“YOU REALLY SHOULDN’T BE accompanying us, sir,” Rathman said to Langston Marsh, as his thirty commandos packed into the Zodiac rafts. “This is going to get messy.”
“Nothing you can’t handle, I trust.”
“We’re about to sink a civilian vessel. That’s a new experience even for me.”
“But necessary in this case. I’m sure you understand that now.”
“I do.”
“Then you should also understand why I have to be here. Something about this young man is different from the others we’ve hunted. He must be disabled and taken into our custody, not exterminated like all the others. And I have to be on site to interrogate him immediately—myself.”
“Yes, sir.”
“What about the insurance policy I asked you to take out?”
Rathman checked his watch. “En route now. Ten minutes or so out, depending on traffic.”
“We’ll take them with us, then. As leverage.”
Marsh gazed out into the bay, toward the lights of the Blue and Gold Fleet tour boat that had now crossed under the Golden Gate Bridge. “I often wonder what my father was feeling as he took off on that fateful flight. Did he know what he’d be facing? What was he thinking when he climbed into that cockpit? Did he somehow sense he was about to confront his own mortality? Did he realize he was among the first men at the front in a war I’ve been fighting ever since? That’s the kind of moment I believe this is, Colonel. That’s why I have to be there, just like my father was.”
Marsh spotted a dark van slide to a halt up the hill from which the private dock was located.
“I believe,” he said to Rathman, “that our insurance has arrived.”
98
LEAKAGE
“LEAKING?” ALEX WONDERED. “WHAT’S that mean, exactly?”
“It explains the contents of your sketchbook, for one thing,” Donati told him. “Each of those images you drew represents something your conscious mind couldn’t possibly have knowledge of. But if the image leaked out from the chip hidden in your head and was somehow processed by your subconscious, you’d have an explanation for how you could draw things you’d never seen with no memory of imagining them. It explains everything.”
“Including my headaches?”
“You mean the ones you’ve been getting since Friday night?” asked Sam.

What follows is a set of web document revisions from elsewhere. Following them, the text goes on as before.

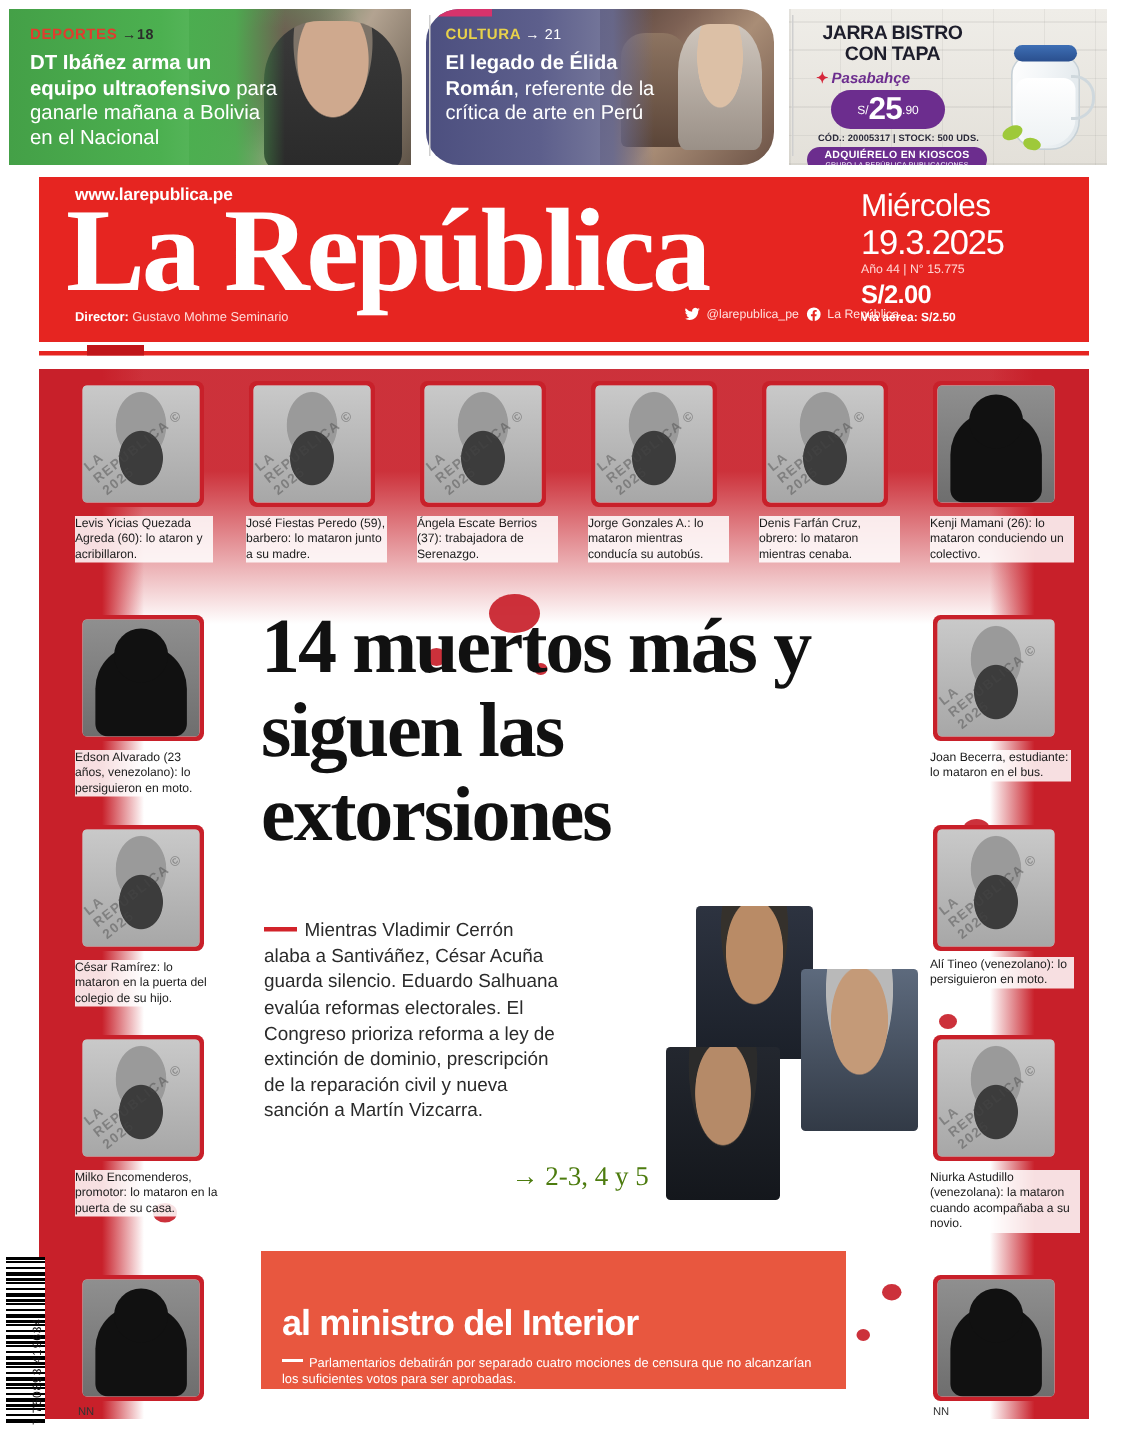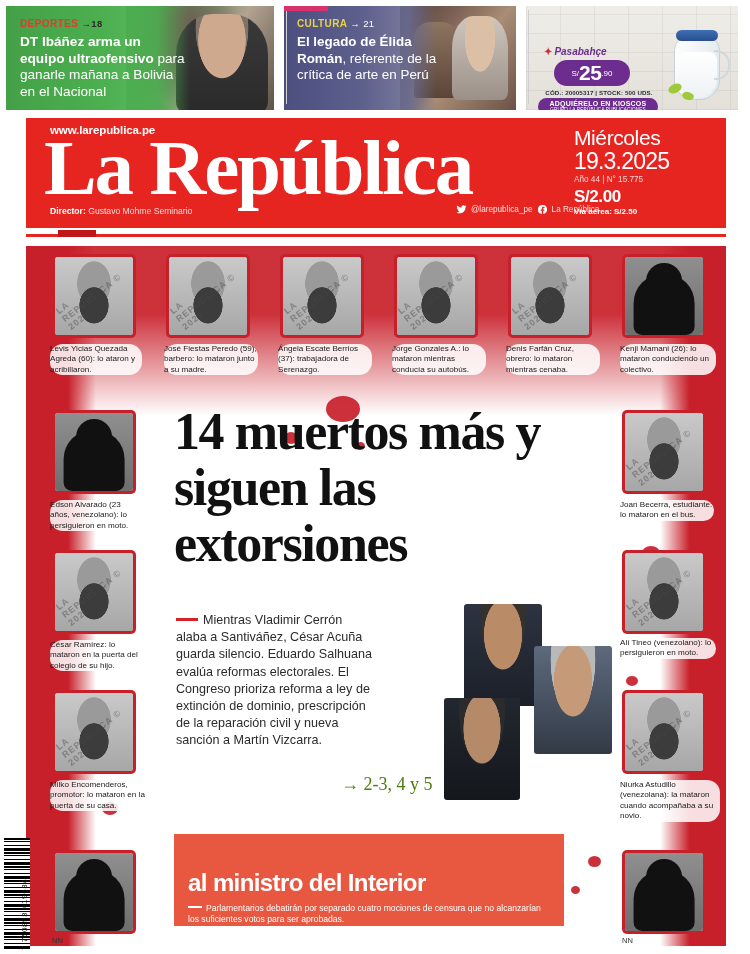"CULTURA → 21" .promo-cultura { border-radius: none -> 22px }
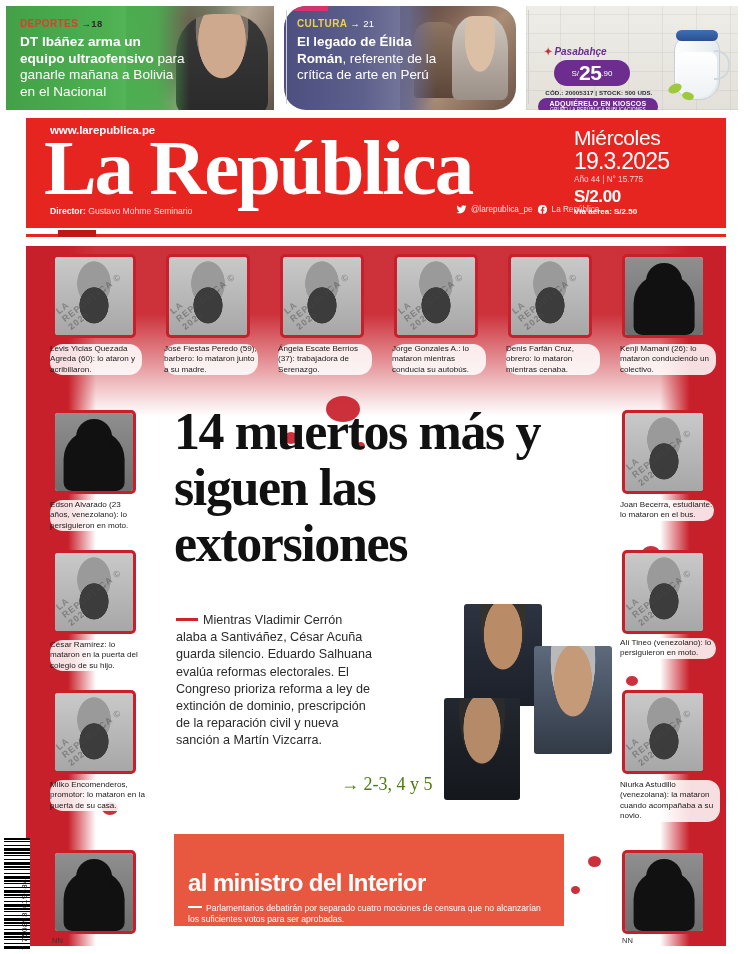"JARRA BISTRO" div.ad-title { html: none -> <div> <span>JARRA BISTRO</span><br> <span>CON TAPA</span> </div> }
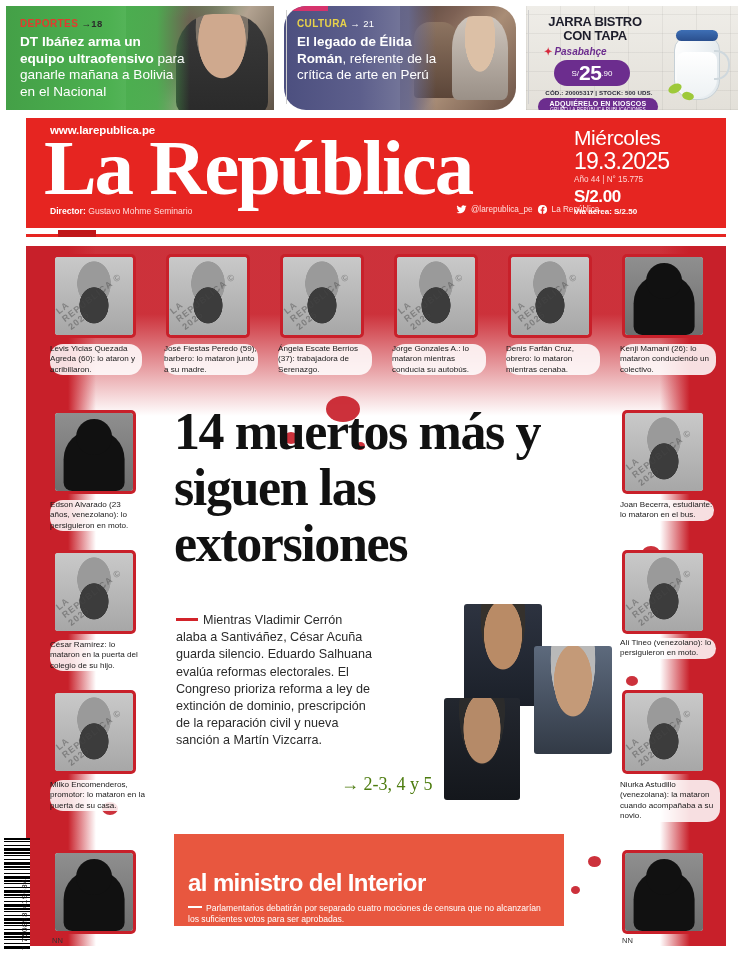"Levis Yicias Quezada Agreda (60):" .cap { border-radius: 13px -> none }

“And before.” Alex nodded. “Only, they’ve gotten a lot worse since Friday night. But it’s not just the pain. It’s also, I don’t know, kind of a pressure, like somebody squeezing my skull. Seems to originate just behind my eyes, but I’m not sure.”
“I thought you were lying about them, to get out of tutoring sessions, so I’d give up and leave. Like you always being late.”
“I never told Dr. Payne about the headaches,” Alex said, addressing them all, “not a single word.”
“You didn’t have to,” Donati said, still scrolling through the images. “Your CT scan spoke for itself, only your doctor didn’t understand the language well enough. That’s why he called in a neurological expert, someone who could tell him what it was he’d found. A foreign body that looks implanted in the skull? A foreign body that by all indications has ruptured and is leaking something dangerously close to the brain? I can only imagine what he made of that.”
“But how can you tell it’s leaking?” Sam asked him.
“I can’t, based on these still shots. I’m proceeding from the anecdotal evidence you’ve provided that further suggests that the concussion Alex suffered altered the chip’s positioning which accounts for the worsening of his symptoms. As for the leakage, well,” Donati continued, moving a finger from one of the tendril-like things to another, “I believe we have these to blame. Each time a new one sprouts, it weakens the chip’s molecular integrity and creates space for neurons to escape and interface with his brain.”
“So whatever it is I’m carrying in my head,” Alex picked up, “all these secrets about how to win the war that’s coming…”
“Are stored molecularly inside this chip, essentially within strands of your own DNA,” Donati completed. “Its organic nature indicates it could only be implanted in utero to avoid almost certain rejection, explaining why you were smuggled here as an infant.”
The tour boat was steering toward Alcatraz now, the island a blotch on the dark, fog-drenched horizon through the big viewing window. They had entered “the Gap,” passing between hills on either side that forced the air lifting off the ocean into a kind of wind tunnel. Normally, such thick fog was more of a summer phenomenon, but the unseasonable warmth had left it lingering well into the autumn months.
“There’s something else,” Alex told them all, “something that happened in the second CT scan.”
“Obviously called for since Payne didn’t believe the results he got from the first,” Donati replied. “Probably suspected a machine malfunction or something like that.”